> TRY IT
Read through the data and report every line in which the word "terminal" occurs.
☆ ☆ ☆ ☆ ☆ ☆ ☆
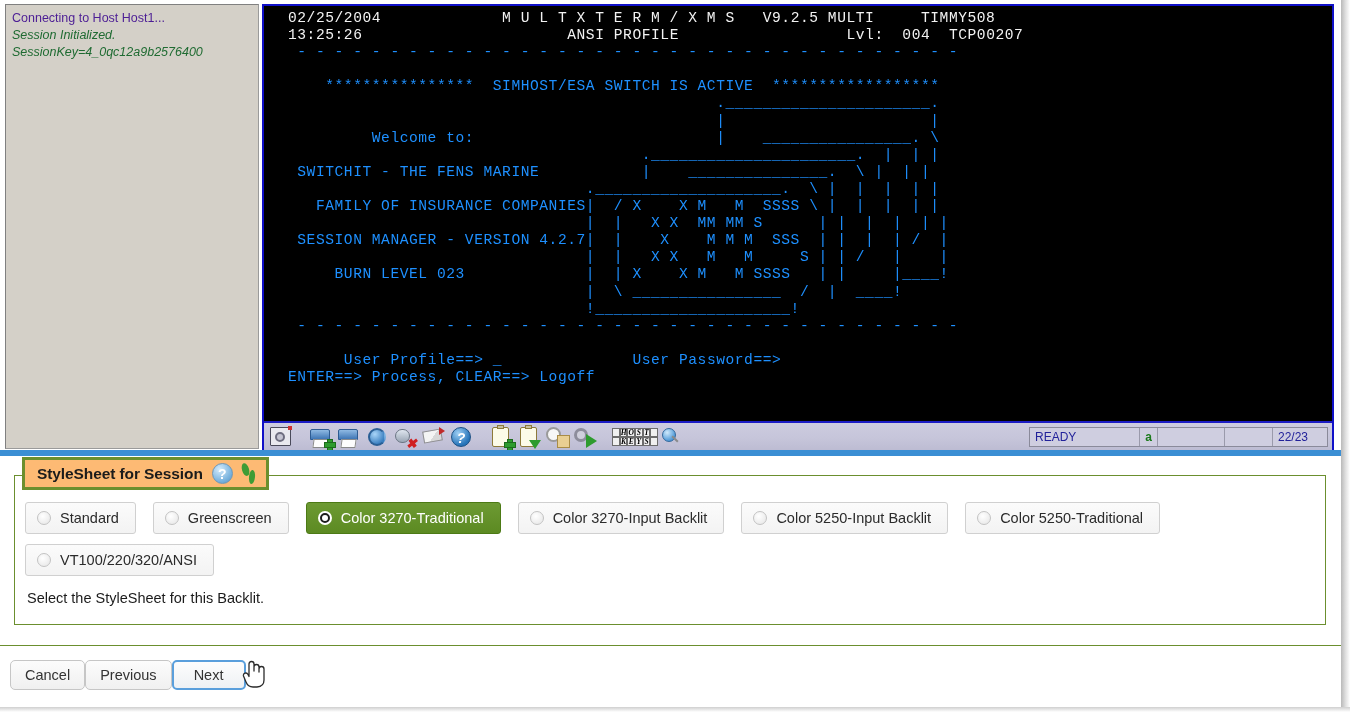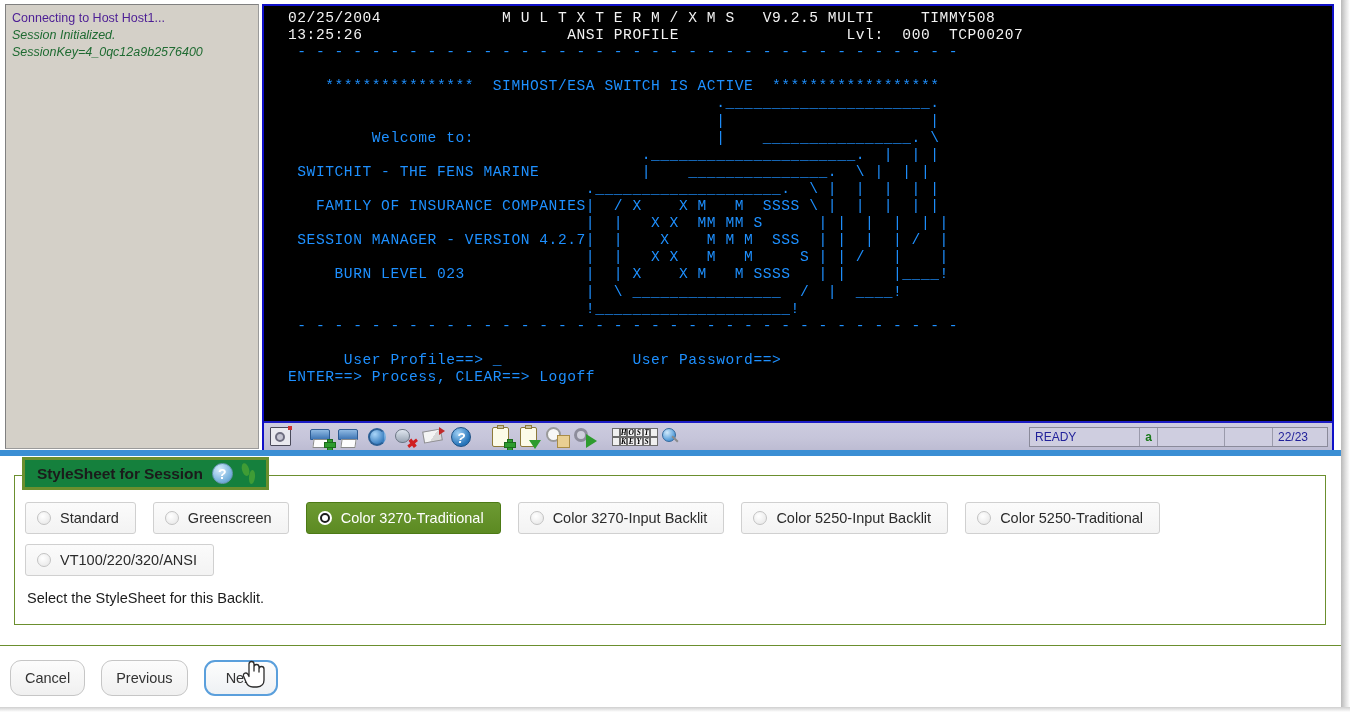--- a/index.html
+++ b/index.html
@@ -282,21 +282,21 @@
     left: 14px; top: 18px;
     width: 1312px;
     height: 150px;
     border: 1px solid #6b8f2e;
     background: #ffffff;
   }
   #legend {
     position: absolute;
     left: 7px; top: -19px;
     height: 33px;
-    background: #15803d;
+    background: #fdba74;
     border: 3px solid #6b8f2e;
     display: flex;
     align-items: center;
     padding: 0 9px 0 12px;
   }
   #legend-text {
     font-size: 15.5px;
     font-weight: bold;
     color: #1b1b1b;
     letter-spacing: -0.1px;
@@ -393,30 +393,29 @@
   }
 
   #button-bar {
     position: absolute;
     left: 10px; top: 203px;
     display: flex;
     flex-direction: row;
     align-items: center;
   }
   .form-btn {
-    height: 36px;
+    height: 30px;
     min-width: 74px;
     padding: 0 14px;
     border: 1px solid #c6c6c6;
-    border-radius: 11px;
+    border-radius: 5px;
     background: linear-gradient(to bottom,#fcfcfc,#f0f0f0);
     font-size: 14.5px;
     color: #333333;
     font-family: "Liberation Sans", sans-serif;
-    margin-right: 16px;
     cursor: pointer;
     display:flex; align-items:center; justify-content:center;
     position: relative;
   }
   .form-btn.focused {
     border: 2px solid #5a9fdc;
     background: linear-gradient(to bottom,#fdfdfd,#eef1f4);
   }
 
   
@@ -454,21 +453,21 @@
         <div class="log-line italic-green">Session Initialized.</div>
         <div class="log-line italic-green">SessionKey=4_0qc12a9b2576400</div>
       </div>
     </div>
 
     <div id="terminal-wrap">
       <div id="terminal-frame">
 
         <div id="screen">
           <pre class="term"><span class="w">02/25/2004</span><span class="w">             </span><span class="w">M U L T X T E R M / X M S</span><span class="w">   </span><span class="w">V9.2.5 MULTI</span><span class="w">     </span><span class="w">TIMMY508</span></pre>
-          <pre class="term"><span class="w">13:25:26</span><span class="w">                      </span><span class="w">ANSI PROFILE</span><span class="w">                  </span><span class="w">Lvl:  000</span><span class="w">  </span><span class="w">TCP00207</span></pre>
+          <pre class="term"><span class="w">13:25:26</span><span class="w">                      </span><span class="w">ANSI PROFILE</span><span class="w">                  </span><span class="w">Lvl:  004</span><span class="w">  </span><span class="w">TCP00207</span></pre>
           <pre class="term sep"> - - - - - - - - - - - - - - - - - - - - - - - - - - - - - - - - - - - -</pre>
           <pre class="term"> </pre>
           <pre class="term b">    ****************  SIMHOST/ESA SWITCH IS ACTIVE  ******************
                                               .______________________.
                                               |                      |
          Welcome to:                          |    ________________. \
                                       .______________________.  |  | |
  SWITCHIT - THE FENS MARINE           |    _______________.  \ |  | |
                                 .____________________.  \ |  |  |  | |
    FAMILY OF INSURANCE COMPANIES|  / X    X M   M  SSSS \ |  |  |  | |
☆ ☆ ☆ ☆ ☆ ☆ ☆
> ANSWER BELOW
     <div id="terminal-wrap">
       <div id="terminal-frame">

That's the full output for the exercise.